WILLIAMS: I don't have time to take this call, but there's a caller in Oakland, California, Gene, who had a question for you, Ms. Holland. He wants to know how you're able to fund two teachers--one English, one Spanish--in the same classroom.

Dr. HOLLAND: The school system from day one--and we are ready to celebrate our 30 years of success at Oyster--the school system funded the two teachers from the very beginning.

WILLIAMS: The public school system.

Dr. HOLLAND: The public school system, Washington, DC, public schools, and they have continued to do so based on its success.

WILLIAMS: All right, Steve, I wanted to give you and Ken a chance to wrap up here, also Claudio.
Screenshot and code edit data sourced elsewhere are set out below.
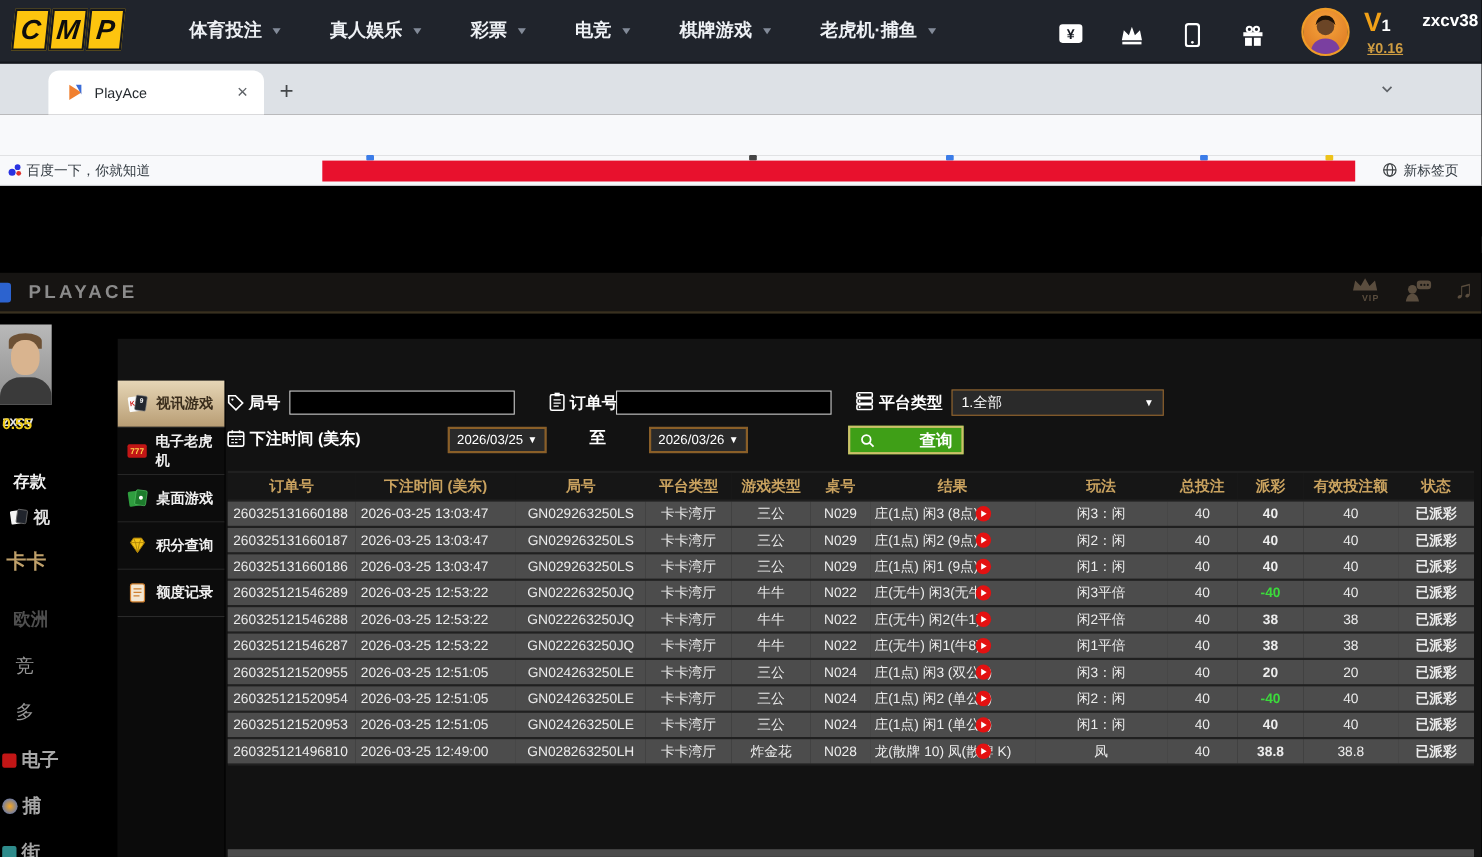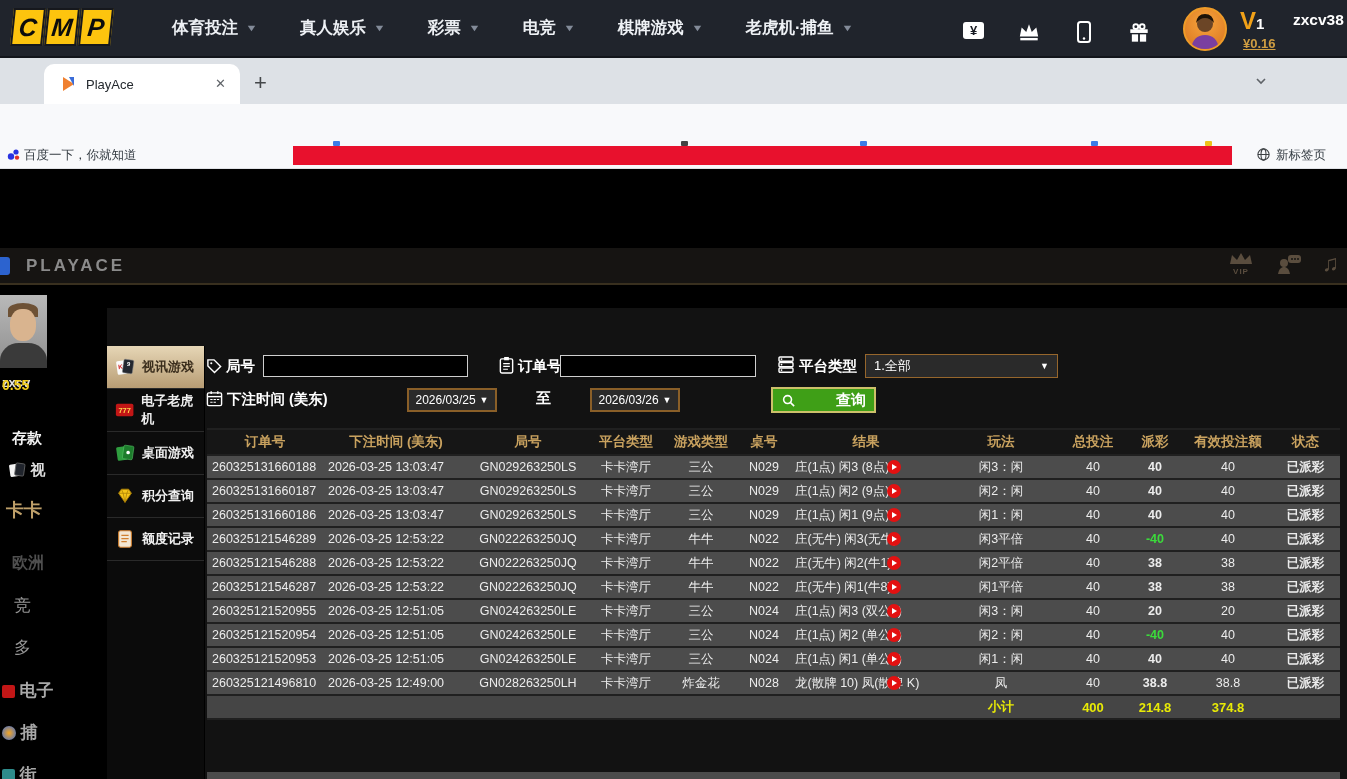--- a/index.html
+++ b/index.html
@@ -266,7 +266,7 @@
   <div class="pagehead">
     <div class="abs" style="left:-8px;top:9px;width:18px;height:18px;background:#2c63cf;border-radius:3px;"></div>
     <div class="brand">PLAYACE</div>
-    <div class="ph-ico" style="left:1228px;top:3px;text-align:center;">
+    <div class="ph-ico" style="left:1228px;top:3px;text-align:right;">
       <svg width="26" height="16" viewBox="0 0 26 16">
           <path d="M2 13 L4 4 L9 9 L13 2 L17 9 L22 4 L24 13 Z" fill="#5a4d3e"></path>
         </svg>

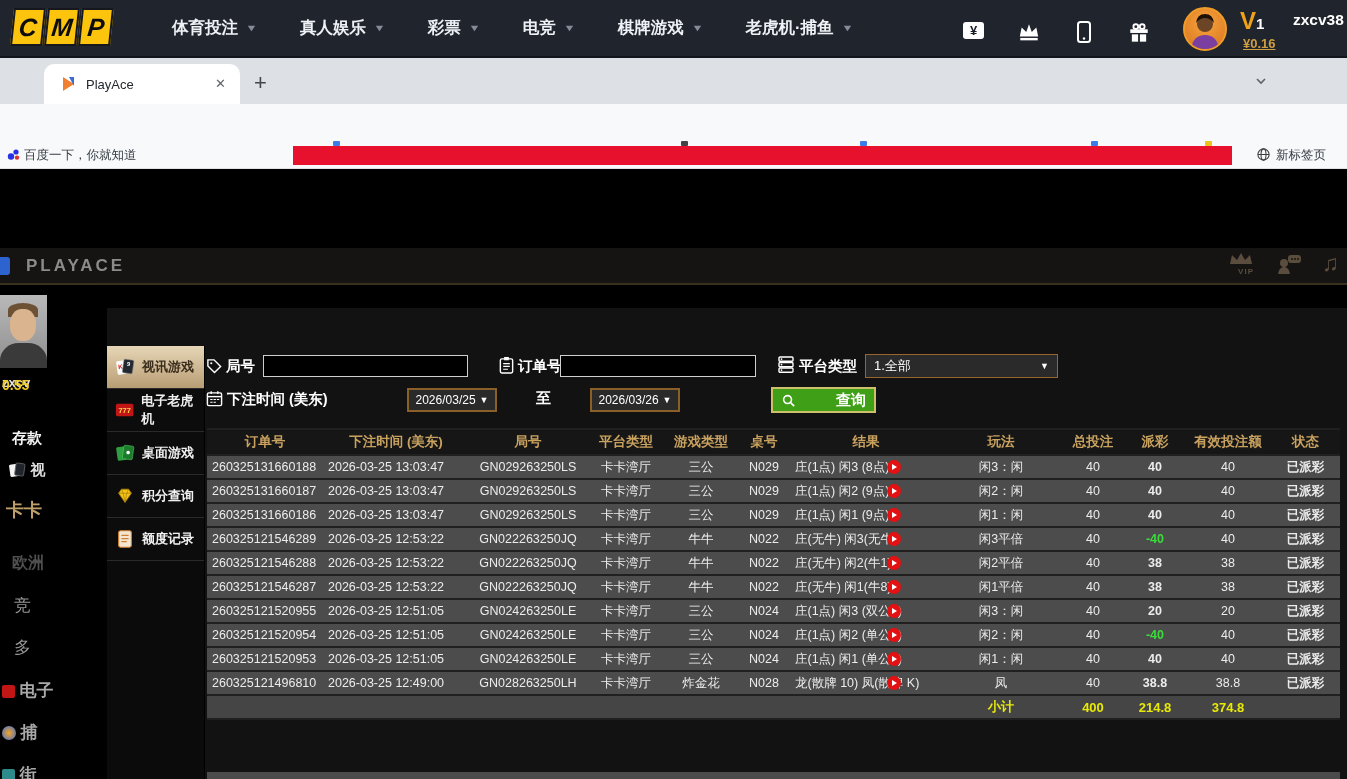--- a/index.html
+++ b/index.html
@@ -624,14 +624,6 @@
             <td>38.8</td>
             <td class="status">已派彩</td>
           </tr>
-          <tr class="total-row">
-            <td colspan="7"></td>
-            <td>小计</td>
-            <td>400</td>
-            <td>214.8</td>
-            <td>374.8</td>
-            <td></td>
-          </tr>
         </tbody>
       </table>
     </div>

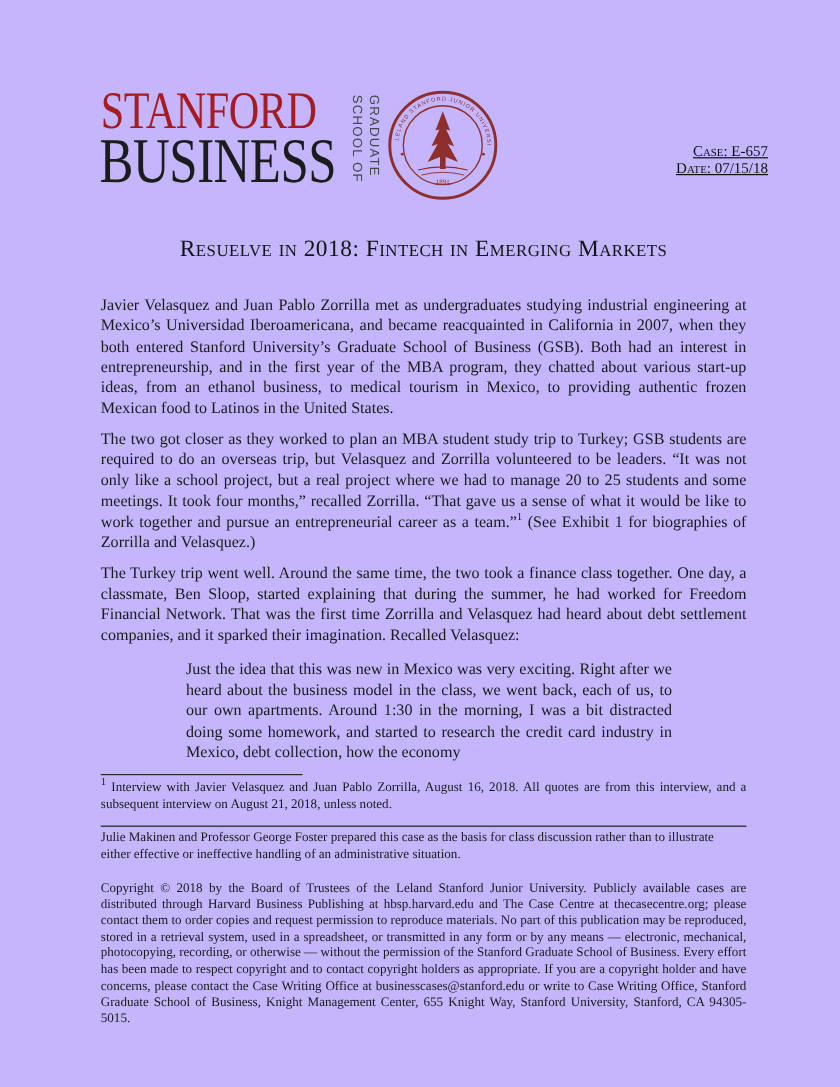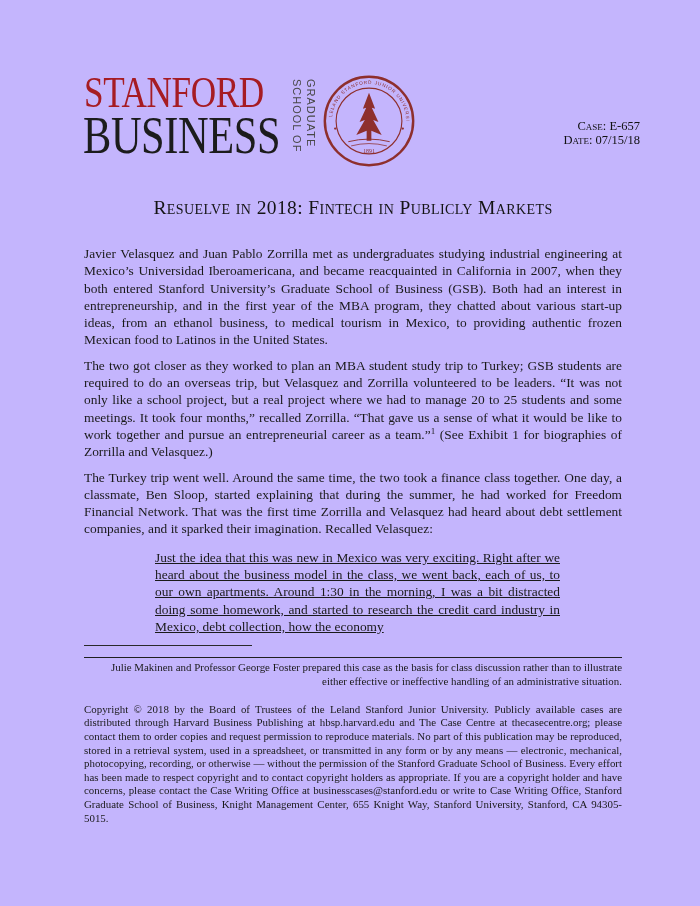--- a/index.html
+++ b/index.html
@@ -57,6 +57,7 @@
     font-size:12.5px;line-height:14px;
     color:#111;
     white-space:nowrap;
+    text-decoration:underline;
   }
   
   .main{

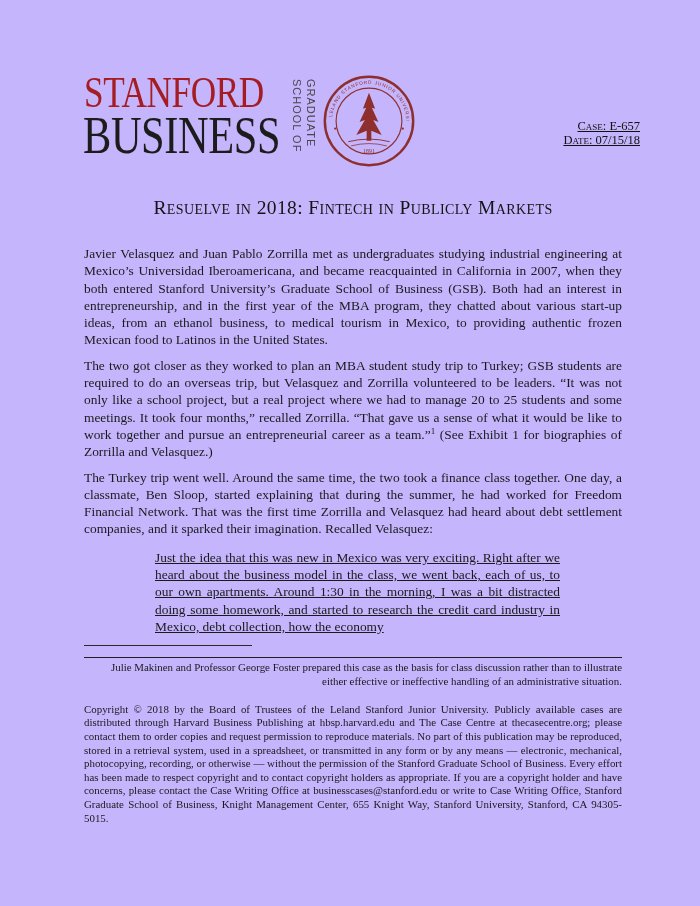--- a/index.html
+++ b/index.html
@@ -147,7 +147,7 @@
 
   <div class="main">
 
-    <h1 class="doc-title">Resuelve in 2018: Fintech in Publicly Markets</h1>
+    <h1 class="doc-title">Resuelve in 2018: Fintech in Emerging Markets</h1>
 
     <p class="para">Javier Velasquez and Juan Pablo Zorrilla met as undergraduates studying industrial engineering at Mexico’s Universidad Iberoamericana, and became reacquainted in California in 2007, when they both entered Stanford University’s Graduate School of Business (GSB).  Both had an interest in entrepreneurship, and in the first year of the MBA program, they chatted about various start-up ideas, from an ethanol business, to medical tourism in Mexico, to providing authentic frozen Mexican food to Latinos in the United States.</p>
 

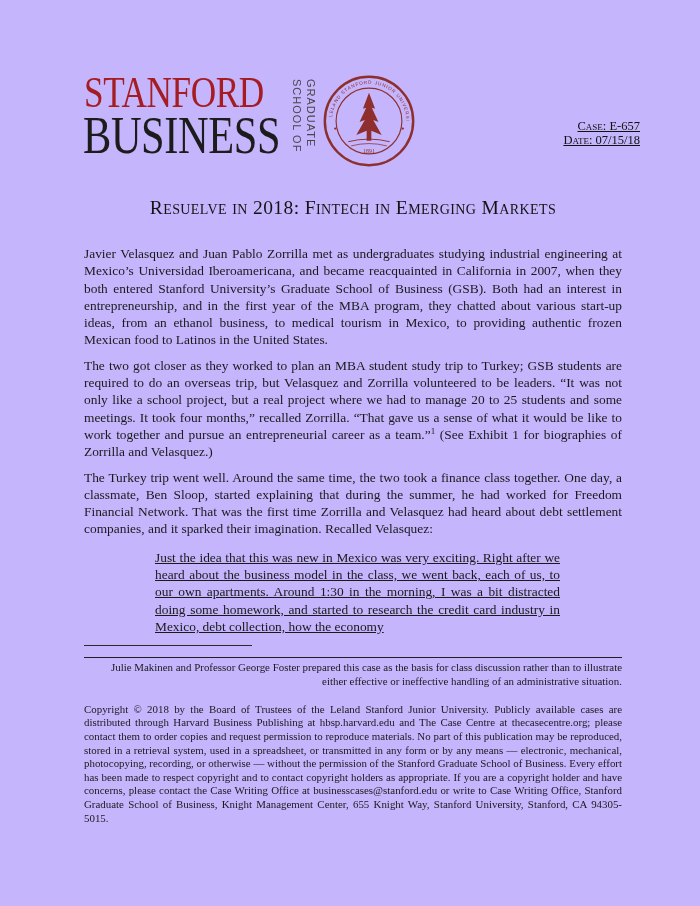--- a/index.html
+++ b/index.html
@@ -82,7 +82,6 @@
   .blockquote{
     margin:11px 62px 0 71px;
     text-align:justify;
-    text-decoration:underline;
   }
   
   .footnote-rule{

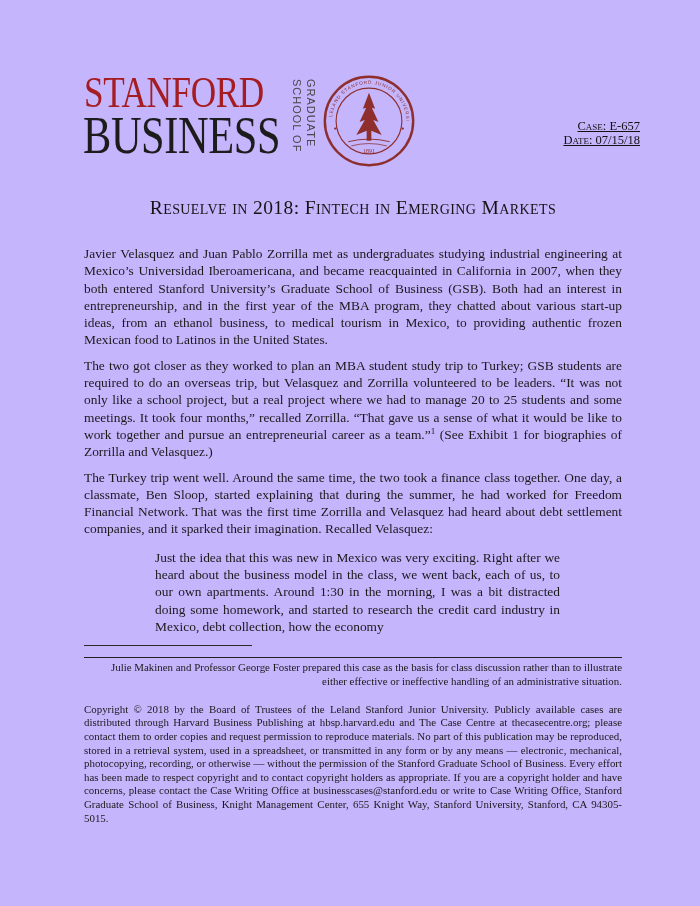--- a/index.html
+++ b/index.html
@@ -158,6 +158,7 @@
 
     <div class="footnote-rule"></div>
 
+    <div class="footnote"><sup class="fnref">1</sup><span> Interview with Javier Velasquez and Juan Pablo Zorrilla, August 16, 2018. All quotes are from this interview, and a subsequent interview on August 21, 2018, unless noted.</span></div>
 
     <div class="divider"></div>
 

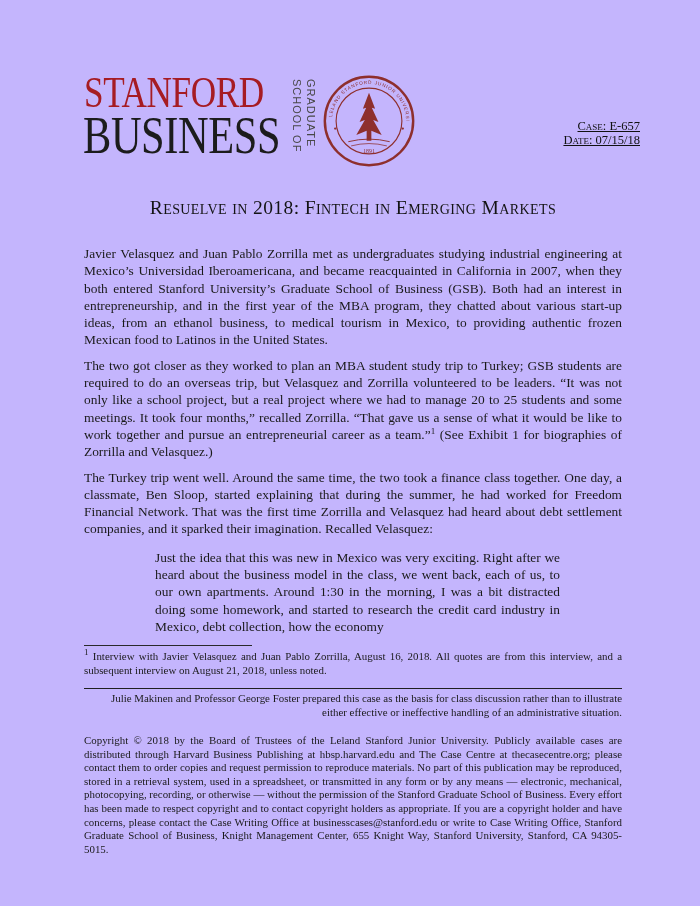--- a/index.html
+++ b/index.html
@@ -100,7 +100,7 @@
   }
   .attribution{
     font-size:10.9px;line-height:13.8px;
-    text-align:right;
+    text-align:left;
   }
   .copyright{
     margin-top:14px;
Where is this going? Where is this conversation going? What can we expect to see in the next few months?

Prof. KRASHEN: Oh, I wish I knew.

Mr. NOONAN: Well, let...

Prof. KRASHEN: Oh, go ahead, Ken.

Mr. NOONAN: Well, let me say a couple of things. First of all, I agree with the business of the immersion classes and in mixing the kids. Our children, Spanish-speaking, who have done the best are those who have been mixed with speakers of English, and that mixing has really helped a lot, whereas bilingual ed, most of the kids are segregated into bilanguage groups. Also, the Mexican children that we're getting in our schools are coming from rural Mexico, where they've had no education, no rich ...(unintelligible) in the home.

WILLIAMS: There it becomes a class issue.

Mr. NOONAN: Yeah. The...

WILLIAMS: So, Claudio, what about from the federal point of view, the Bush administration? Can we expect anything?

SANCHEZ: Well, we're going to see a friendlier environment for this conversation, and that's a good thing. What we don't know, of course, is how the states are going to respond essentially to the order from the federal government, which is, `You guys figure it out.'

WILLIAMS: Steve Krashen, Ken Noonan, Paquita Holland, Claudio Sanchez, thank you all very much for joining us this afternoon.

In Washington, Juan Williams, NPR News.